There are a few types of food out there that work really well. The best I've seen so far is California Natural Grain Free. Every bag is EXACTLY the same but the protein changes and it's totally rotatable. But any LID with 5 or less ingredients and a single protein source should do well. Also note that treats are the same way. You should ONLY feed a treat with the same exact ingredients as the food or you can sabotage what you're trying to accomplish with the food. Example... Cal Nat food in the Kangaroo and Lentil formula. I would not feed my dog beans as treats! PHEW! but I would feed a 100% Kangaroo Jerky treat.

I know this was a bit long winded but I have read a lot of posts on here with a lot of misinformation. I just wanted to help get you on the right track and getting your dog OFF those shots if possible because it's likely safe to assume they are steroid shots which will break your dog down over time. Plus in my experience, vets that give the steroid shots are give ups unless the dog is just tear itself up and bag hot spots or bloody paws.


----------



## Maggie'sVoice (Apr 4, 2018)

Piper_the_goldenpuppy said:


> .
> 
> I like Fromm a lot as a brand. Piper was on Fromm from puppyhood, but stopped tolerating the Fromm Gold products, and also the Surf and Turf. She's on now Pro Plan Sensitive Skin and Stomach Lamb and Oat, doing quite well, and I determined that at the very least, poultry isn't a good option for her. I love her current dog food. Its got everything she needs, including probiotics. It has barley, so I'm not necessarily recommending it for your dog.

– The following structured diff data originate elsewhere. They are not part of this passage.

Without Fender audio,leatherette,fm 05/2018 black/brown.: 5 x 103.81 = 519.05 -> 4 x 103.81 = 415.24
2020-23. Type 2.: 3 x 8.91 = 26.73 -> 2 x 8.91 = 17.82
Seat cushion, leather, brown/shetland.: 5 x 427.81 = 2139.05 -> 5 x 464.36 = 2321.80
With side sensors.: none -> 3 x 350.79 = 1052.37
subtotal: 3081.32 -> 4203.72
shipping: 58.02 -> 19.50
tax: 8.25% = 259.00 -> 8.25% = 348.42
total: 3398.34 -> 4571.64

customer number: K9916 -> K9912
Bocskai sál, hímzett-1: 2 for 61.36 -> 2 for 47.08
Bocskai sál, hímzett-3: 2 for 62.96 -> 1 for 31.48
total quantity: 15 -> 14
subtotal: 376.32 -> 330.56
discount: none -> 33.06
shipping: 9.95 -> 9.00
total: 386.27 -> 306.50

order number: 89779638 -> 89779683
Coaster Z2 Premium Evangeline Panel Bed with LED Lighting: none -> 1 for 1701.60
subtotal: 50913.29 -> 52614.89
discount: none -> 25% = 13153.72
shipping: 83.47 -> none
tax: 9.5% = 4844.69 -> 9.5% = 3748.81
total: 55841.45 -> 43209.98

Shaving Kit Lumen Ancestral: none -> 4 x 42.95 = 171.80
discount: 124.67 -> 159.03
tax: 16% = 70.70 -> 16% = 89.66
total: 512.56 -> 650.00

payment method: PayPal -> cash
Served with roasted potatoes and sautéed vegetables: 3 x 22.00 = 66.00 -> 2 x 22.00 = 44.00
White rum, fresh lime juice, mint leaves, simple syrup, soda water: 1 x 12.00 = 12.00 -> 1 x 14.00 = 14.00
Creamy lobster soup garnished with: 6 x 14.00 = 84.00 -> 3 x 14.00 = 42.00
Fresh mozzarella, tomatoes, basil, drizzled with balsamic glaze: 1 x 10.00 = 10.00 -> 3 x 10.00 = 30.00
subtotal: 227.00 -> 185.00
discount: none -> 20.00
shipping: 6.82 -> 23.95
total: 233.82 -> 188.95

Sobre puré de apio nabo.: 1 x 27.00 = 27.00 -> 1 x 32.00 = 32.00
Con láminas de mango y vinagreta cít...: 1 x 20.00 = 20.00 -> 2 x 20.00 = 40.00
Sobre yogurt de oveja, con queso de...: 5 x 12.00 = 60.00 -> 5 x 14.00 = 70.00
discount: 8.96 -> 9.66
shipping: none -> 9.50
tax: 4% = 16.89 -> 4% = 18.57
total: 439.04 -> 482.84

Pro Plan doesn't include Probiotics in their foods. That would be things like Lactobacillus Acidophilus and any other fermentation products Just FYI :wink2:


----------



## Swampcollie (Sep 6, 2007)

Maggie'sVoice said:


> Pro Plan doesn't include Probiotics in their foods. That would be things like Lactobacillus Acidophilus and any other fermentation products Just FYI :wink2:


So what. 

I don't agree with or follow the philosophical views on feeding that are advocated by the WDJ. The food rotation recommendations are not needed if you're feeding a good quality complete kibble. If you're not feeding a complete kibble you have to rotate in hopes that rotation from kibble "A: to kibble "B" fills in the shortcomings that kibble "A" has. This is a major problem shared by many of the grain free diets. They are not complete.

This is why the foods you feed your dog should have undergone long term life long feeding trials with numerous dogs.


----------



## Maggie'sVoice (Apr 4, 2018)

Swampcollie said:


> So what.
> 
> I don't agree with or follow the philosophical views on feeding that are advocated by the WDJ. The food rotation recommendations are not needed if you're feeding a good quality complete kibble. If you're not feeding a complete kibble you have to rotate in hopes that rotation from kibble "A: to kibble "B" fills in the shortcomings that kibble "A" has. This is a major problem shared by many of the grain free diets. They are not complete.
> 
> This is why the foods you feed your dog should have undergone long term life long feeding trials with numerous dogs.


lol huh? I was just letting her know about the probiotics not being in her Pro Plan food in case it was important to her is all. The WDJ has it's own agenda and wouldn't advise anyone to really listen to what they had to say about dog food.

Also, the reason why you rotate dog food is 1st, they don't develop sensitivities which they can do but is not a certainty and 2nd, there is no such thing as a truly 100% complete and balanced dog food. They try and get close but the reality is it's not 100%


----------



## Piper_the_goldenpuppy (Aug 26, 2016)

```

```



Maggie'sVoice said:


> Pro Plan doesn't include Probiotics in their foods. That would be things like Lactobacillus Acidophilus and any other fermentation products Just FYI :wink2:


I should preface this by saying that I'm a board-certified allergist :wink2: and also have Crohns disease. You and I are probably going to have to agree to disagree about some things and that is just fine. 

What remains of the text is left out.